# Best Salt Lick Yet



## big rockpile (Feb 24, 2003)

I've tried about all Mineral Licks you could think of and only had so so luck.

Well about a month ago I heard of taking clearing out a 6X6 foot area digging a hole out in the middle of it,puttingt 50 pounds of Stock Salt in it and covering it with a box of A&H Washing Soda,then cover it with a light covering of dirt.Pour a couple buckets of water over it to activate it.

Well I went down there the Deer have it torn up I mean Big Time.

big rockpile


----------



## ahahahni1 (Sep 4, 2006)

hmm. what is stock salt? I use A&H washing soda for cleaning and I know that viegar makes it bubble.


----------



## big rockpile (Feb 24, 2003)

ahahahni1 said:


> hmm. what is stock salt? I use A&H washing soda for cleaning and I know that viegar makes it bubble.


Basically it is Course ground Salt given to Livestock.

big rockpile


----------



## ahahahni1 (Sep 4, 2006)

SO when the two are activated does it bubble like when it comes into contact with vinegar? I really see this working great and going to do this for ourselves soon too. THanks for the tip!


----------



## big rockpile (Feb 24, 2003)

No it don't bubble.But I guess the Deer like it dissolved,some.I do know this has worked for me better than anything I have tried.Talked with another Guy and he said he put it out 10 days ago and had Deer hiting it the next day.

Something in the Washing Soda they really like because I don't get the same results with plain Salt and Mineral.

big rockpile


----------



## bowdonkey (Oct 6, 2007)

Rockpile, is this lick still going?


----------



## big rockpile (Feb 24, 2003)

bowdonkey said:


> Rockpile, is this lick still going?


Deer are working it.I went today and got stuff to freshen it.Got to every 6 months.

big rockpile


----------



## Highground (Jan 22, 2003)

We get the same results with "Deer Cocaine"

Pour that stuff on the ground and water it in and the deer will dig a hole a foot deep to get it all. 
If they would go straight down I'd use it to make fench post holes.


----------



## bowdonkey (Oct 6, 2007)

ttt, for information purposes. I started one like this after RP posted this. Mine was half the size and in a woodland setting. It looks like a small pond now the deer have dug it out so much.


----------



## braggscowboy (Jan 6, 2004)

Rockpile did you use block salt? Was it white, yellow, or brown mineral? Here in Ok, I don't know about the A&H Washing soap. Not sure where to find it here? Is there anything that will work in its place like soda? I would appreciate the information. Grandson likes to deer hunt and would like something like this where he bow hunts.


----------



## Micheal (Jan 28, 2009)

For those that want to try this in other states, other then big rockpile's, check out the hunting regs first. Or should I say by law, least wise in NYS, it's not legal! :nono:

According to NYS Deer/Bear Hunting regs, under the heading of:
"Manner of taking:
It's UNLAWFUL to: 
make, set or use a salt lick on land inhabited by deer or bear".
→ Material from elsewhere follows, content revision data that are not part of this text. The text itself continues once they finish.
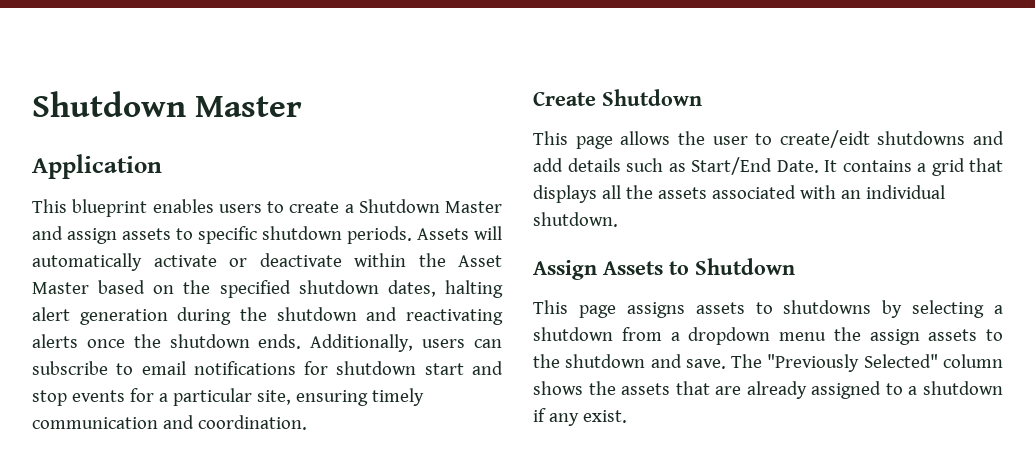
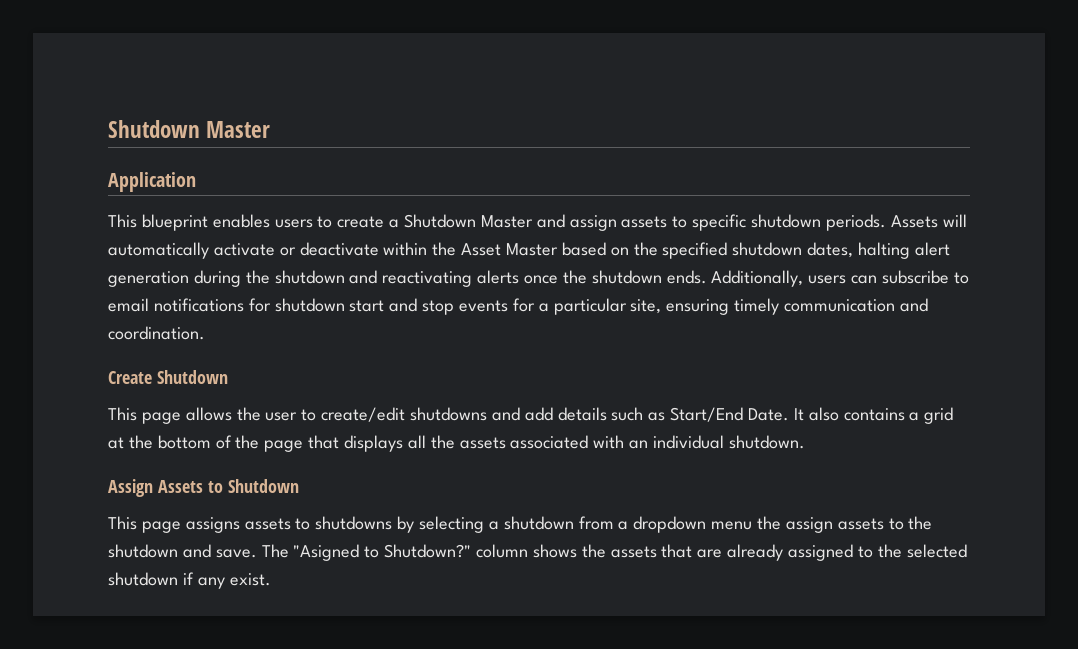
- This page allows the user to create/eidt shutdowns and add details such as Start/End Date.
+ This page allows the user to create/edit shutdowns and add details such as Start/End Date.
- It contains a grid that displays all the assets associated with an individual shutdown.
+ It also contains a grid at the bottom of the page that displays all the assets associated with an individual shutdown.
- The "Previously Selected" column shows the assets that are already assigned to a shutdown if any exist.
+ The "Asigned to Shutdown?" column shows the assets that are already assigned to the selected shutdown if any exist.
Now I'm not saying that there are NOT those that do something like this within the state. But, there are those that figure "it ain't illegal unless you get caught doin' it". :doh:


----------



## tryinhard (Jul 19, 2007)

Baiting is not legal in MO either however I had a conservation agent tell me to put out all the feeders I wanted and hunt the trails the deer were using to go to them and that was not considered baiting. Interpretation is 9/10 of the law. Just ask any good divorce lawyer!!


----------



## barnyardgal (Sep 21, 2009)

what is A & H washing soda and where do you get it at?? never heard of it...i am in Mo. Thanks...


----------